Role of chemical stimulation of the duodenum in dyspeptic symptom generation.

The response to chemical stimuli such as acid, nutrients, and capsaicin at the level of the duodenum is increasingly recognized as important in the etiology of dyspeptic symptoms. Increased duodenal acid exposure has been reported for patients with dyspeptic symptoms. Duodenal hypersensitivity to acid and the enhancing effect of duodenal acid on gastroduodenal mechanosensitivity may also contribute to dyspeptic symptom generation. Serotonergic signaling pathways may be involved in acid-induced dyspeptic symptoms.
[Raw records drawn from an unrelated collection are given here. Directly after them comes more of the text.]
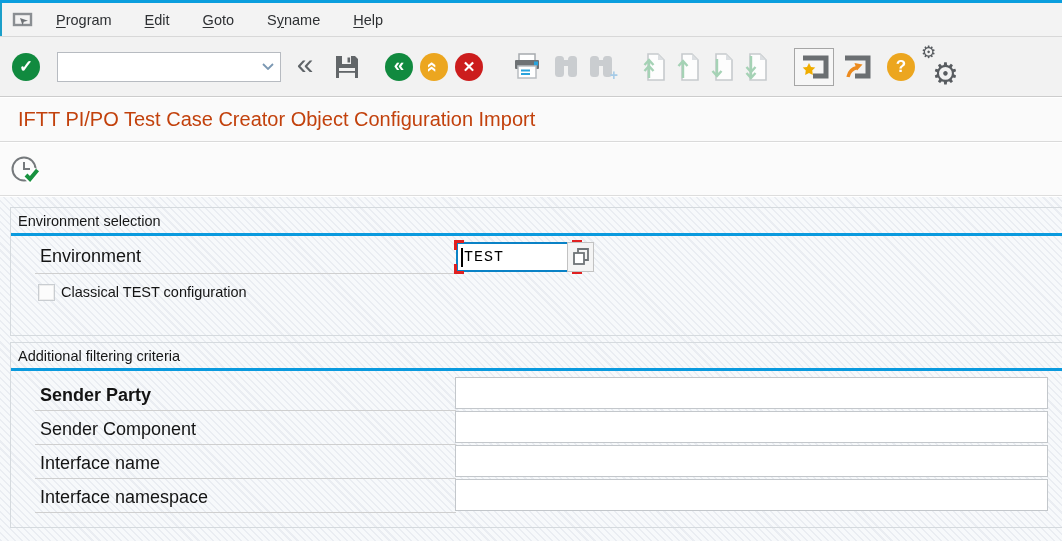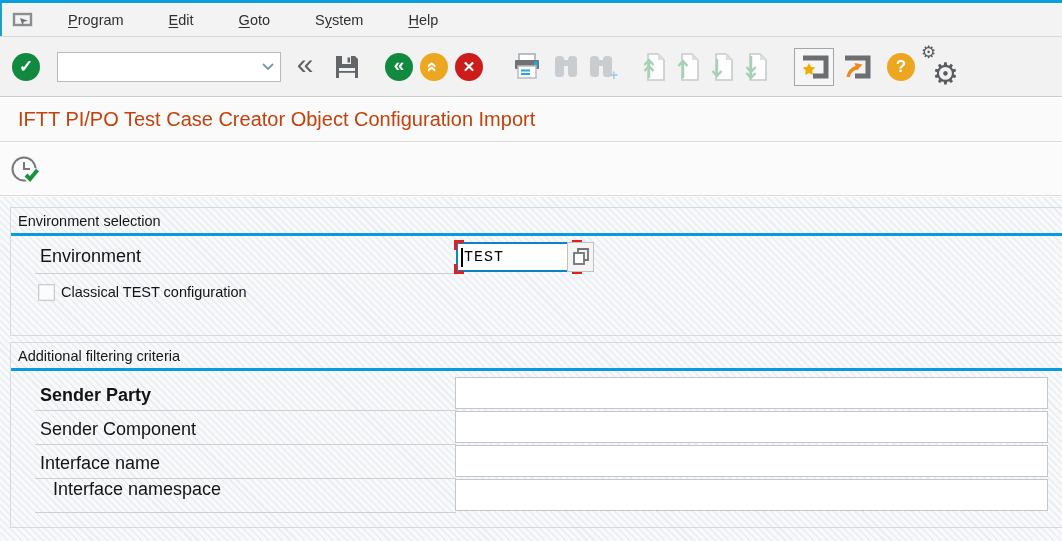--- a/index.html
+++ b/index.html
@@ -12,7 +12,7 @@
   .top-strip { position:absolute; left:0; top:0; width:100%; height:3px; background:#0a9ede; }
   .menu-bar {
     position:absolute; left:0; top:3px; width:100%; height:33px; background:#f3f3f3;
-    border-left:2px solid #1b9fc9; display:flex; align-items:center; padding-left:10px;gap:12px;
+    border-left:2px solid #1b9fc9; display:flex; align-items:center; padding-left:10px;
   }
   .menu-app-icon { width:24px; height:18px; margin-right:20px; display:flex; align-items:center; }
   .menu-item { font-size:14.5px; color:#2e3033; margin-right:33px; cursor:default; white-space:nowrap; }

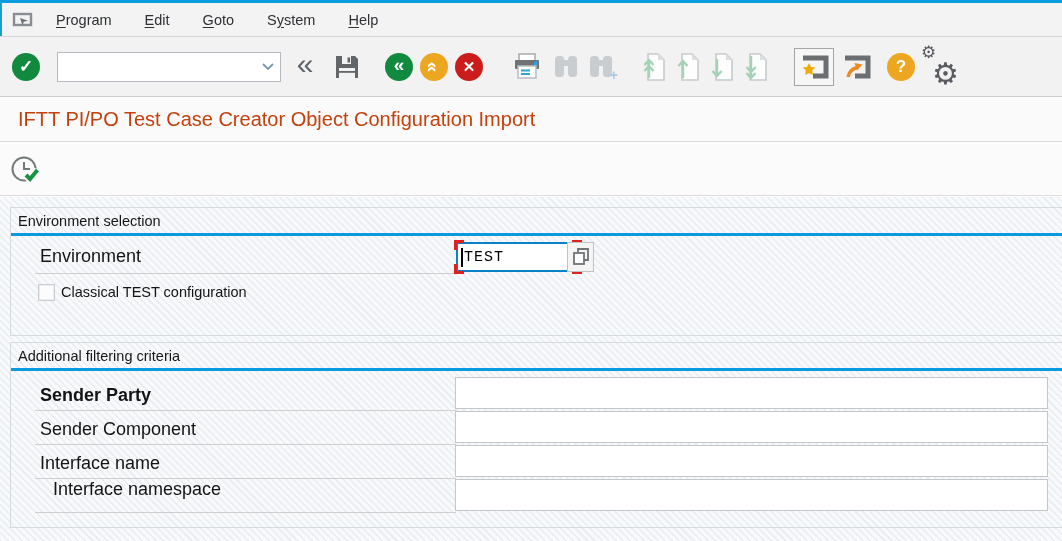--- a/index.html
+++ b/index.html
@@ -123,7 +123,7 @@
     <span class="menu-item"><span></span><span class="key">P</span><span>rogram</span></span>
     <span class="menu-item"><span></span><span class="key">E</span><span>dit</span></span>
     <span class="menu-item"><span></span><span class="key">G</span><span>oto</span></span>
-    <span class="menu-item"><span>S</span><span class="key">y</span><span>stem</span></span>
+    <span class="menu-item"><span>S</span><span class="key">y</span><span>name</span></span>
     <span class="menu-item"><span></span><span class="key">H</span><span>elp</span></span>
   </div>
 

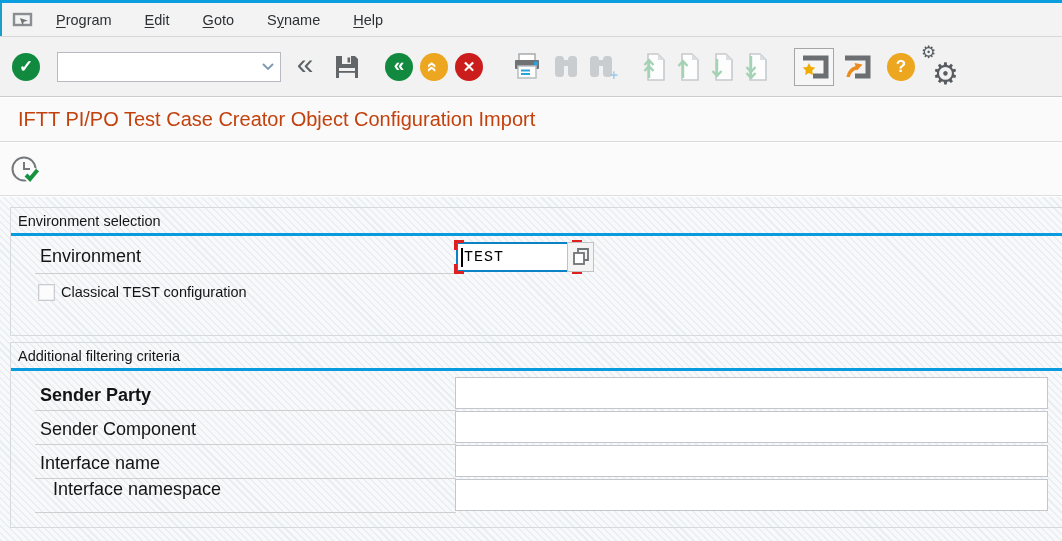--- a/index.html
+++ b/index.html
@@ -343,7 +343,7 @@
         <span class="row-line" style="top:107px;"></span>
         <input class="flt-input" style="top: 74px;" value="">
 
-        <span class="field-label" style="top:108px;margin-left:13px;">Interface namespace</span>
+        <span class="field-label" style="top:116px;">Interface namespace</span>
         <span class="row-line" style="top:141px;"></span>
         <input class="flt-input" style="top: 108px;" value="">
       </div>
As for nutrients, lipid has been unequivocally shown to have a function in the pathogenesis of dyspeptic symptoms. Cholecystokinin (CCK) is an important mediator of the effects of duodenal lipid on gastroduodenal sensorimotor activities. It is unclear whether CCK hypersecretion or hypersensitivity to CCK is responsible for symptoms in dyspeptic patients. The presence of capsaicin in the duodenum evokes symptoms and affects gastric sensorimotor function. In patients with dyspepsia, capsaicin-induced symptoms appeared to occur earlier and to be more severe, however the effects of duodenal infusion and putative consequent gastric sensorimotor abnormalities have not been examined. Capsaicin activates transient receptor potential ion channel of the vanilloid type I, which can also be activated and sensitized by acid. The interaction between the different chemical stimuli is complex and has not yet been studied in patients with dyspeptic symptoms. In conclusion, the mechanisms underlying an enhanced response to duodenal chemical stimulation in patients with dyspeptic symptoms are partially understood. At the level of the duodenum, abnormalities may exist in stimulus intensity, mucosal mRNA expression, biosynthesis, release, or inactivation of mucosal mediators, or receptor expression on afferent nerve endings. Elucidation of the abnormalities involved will provide a basis for rational treatment of dyspeptic symptoms.